Court finds injured seaman entitled to damages for failure to pay benefits (June 25, 2009)
A divided Supreme Court held today that a seaman injured on the job can sue to recover punitive damages when the owner of the vessel denies “maintenance and cure” payments.
Edgar L. Townsend slipped and fell, injuring his shoulder and clavicle while a shipboard worker on Motor Tug in July 2005. According to Townsend, Atlantic Sounding Co., Inc., and Weeks Marine, Inc., the owners of the vessel, told him that they would not provide him with maintenance and cure, which covers medical care, a living allowance and wages for seamen who become ill or are injured while serving aboard a vessel.
The U.S. District Court for the Middle District of Florida found in favor of Townsend, citing a controlling appeals court decision in Hines v. J.A. LaPorte, Inc., which permits a seaman to recover punitive damages when an employer arbitrarily and willfully refuses to pay maintenance and cure.
In appealing to the U.S. Court of Appeals for the 11th Circuit, Atlantic Sounding Co.,
Inc., and Weeks Marine, Inc., point to a later Supreme Court decision, which states that recovery for non- pecuniary loss in the wrongful death of a seaman was not available under general maritime law.
In August 2007, a three-judge panel on the U.S. Court of Appeals for the 11th Circuit agreed to allow the punitive damages claim.
“The central question here is whether we may depart from our prior ruling in Hines, based on the Supreme Court’s intervening decision in Miles; we conclude that we may not,” the panel stated. “That the reasoning of an intervening high court decision is at odds with that of our prior decision is no basis for a panel to depart from our prior decision.”
On June 25, a divided Supreme Court affirmed the case with Justice Clarence Thomas writing for the 5-4 majority.

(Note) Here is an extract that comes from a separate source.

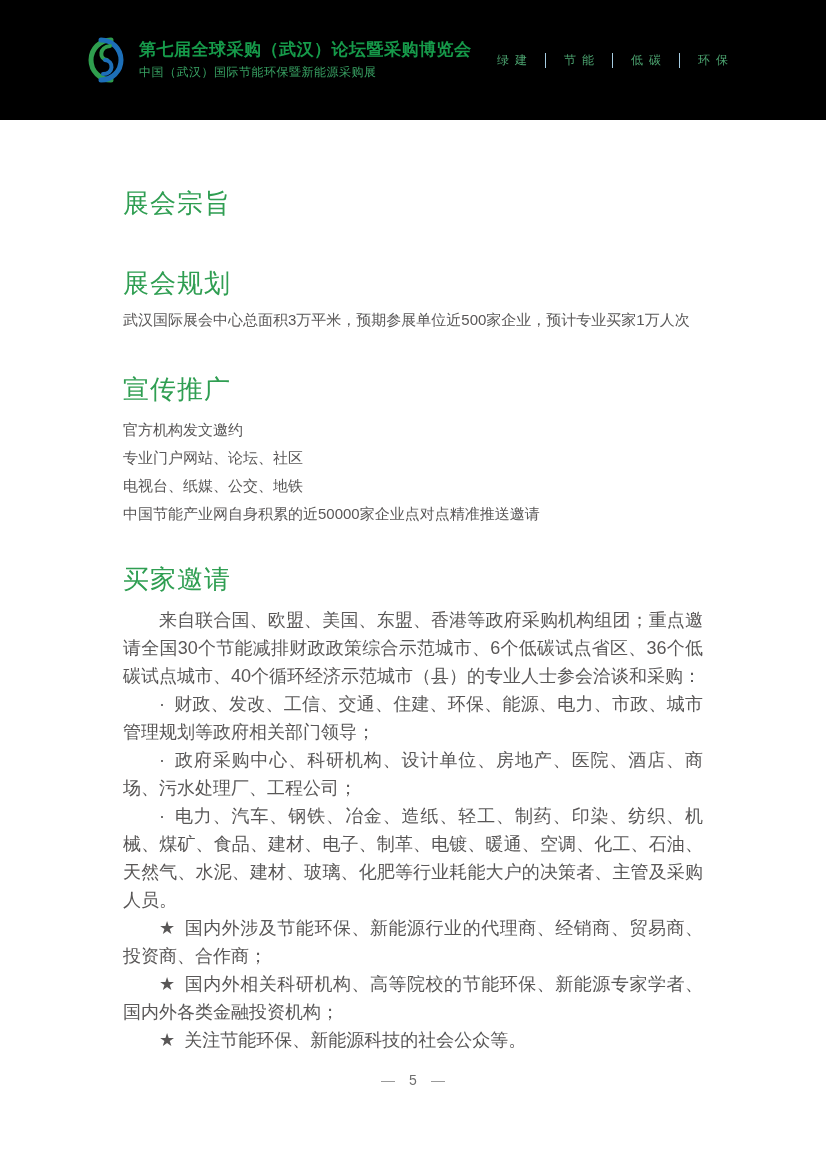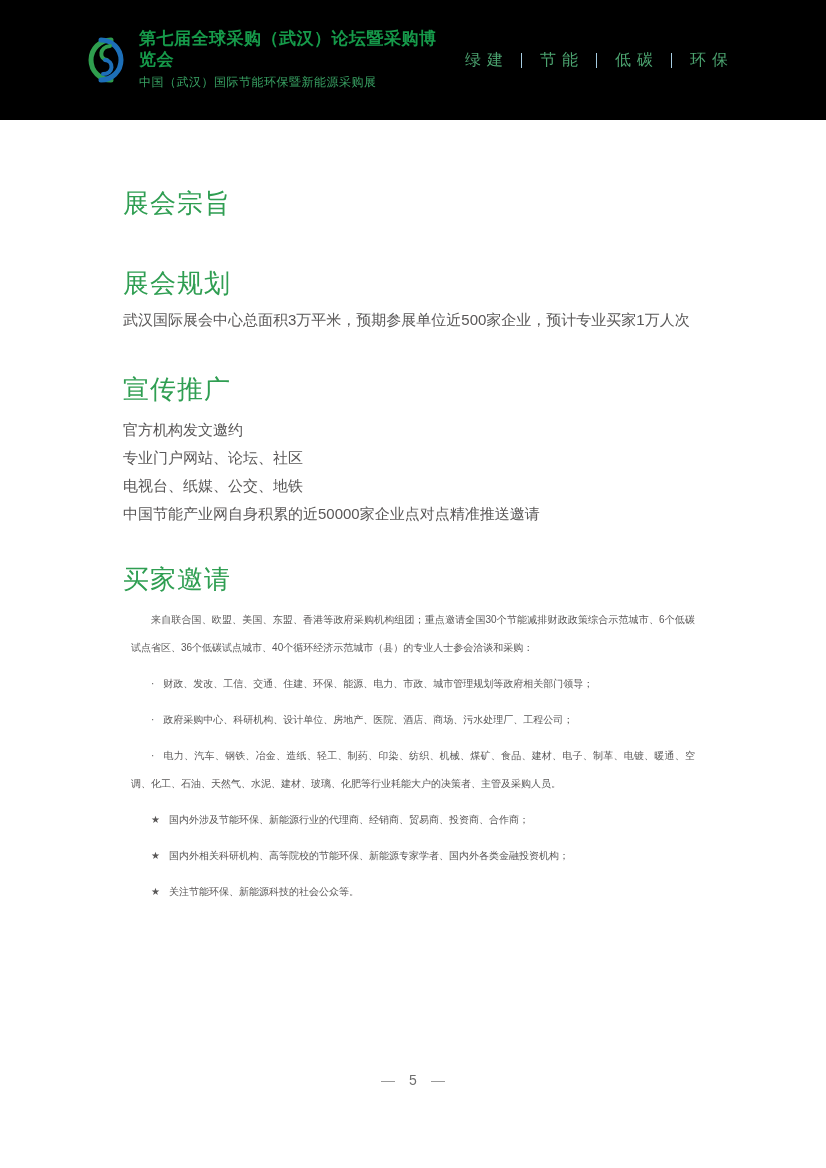"绿建" .nav-item { font-size: 16px -> 12px }
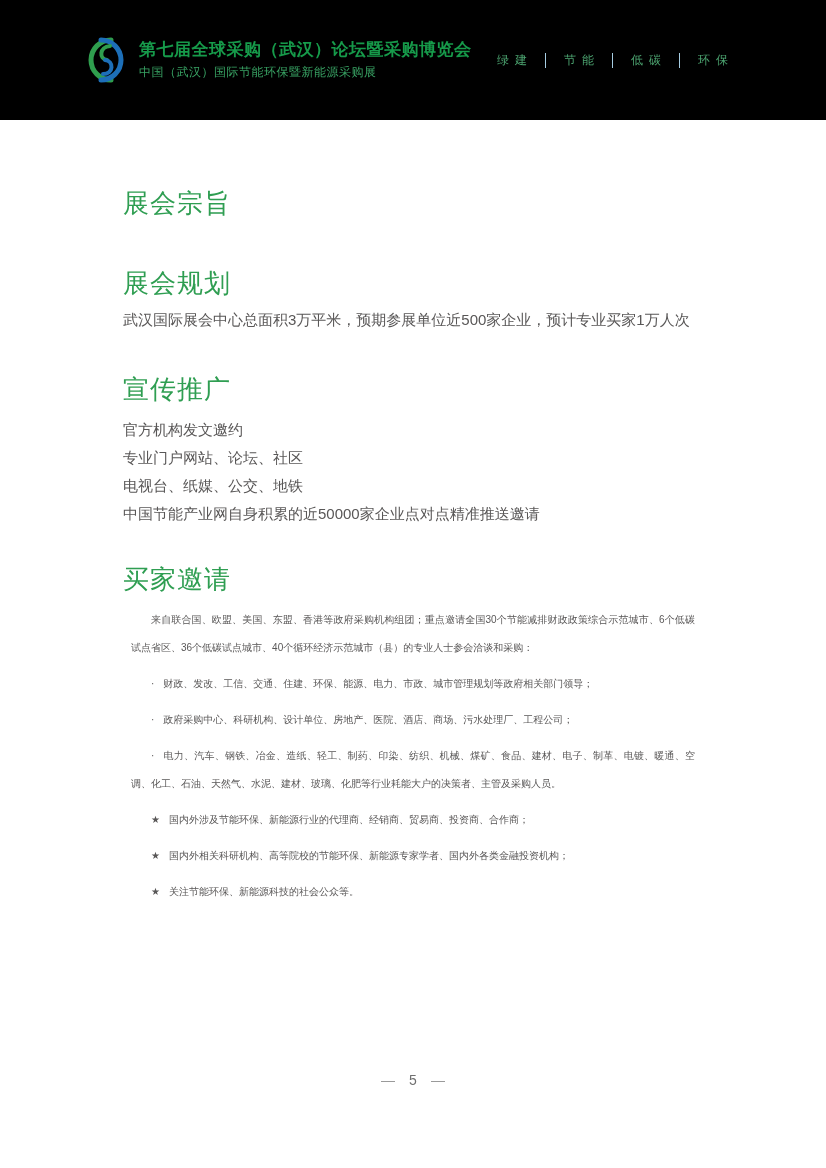"来自联合国、欧盟、美国、东盟、香港等政府采购机构组团；重点邀请全国30个节能减排" .buyers-body p { font-size: 10px -> 18px; margin: 8px -> 0 }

"Because punitive damages have long been an accepted remedy under general maritime law, and because nothing in the Jones Act altered this understanding, such damages for the willful and wanton disregard of the maintenance and cure obligation should remain available in the appropriate case as a matter of general maritime law," Justice Thomas wrote, adding:
"Limiting recovery for maintenance and cure to whatever is permitted by the Jones Act would give greater preemptive effect to the Act than is required by its text ... or any of this Court's other decisions interpreting the statute."
Justice Samuel Alito dissented, joined by Chief Justice John G. Roberts Jr., Antonin Scalia and Anthony Kennedy.
Question presented: Whether a seaman may recover punitive damages for the willful failure to pay maintenance and cure.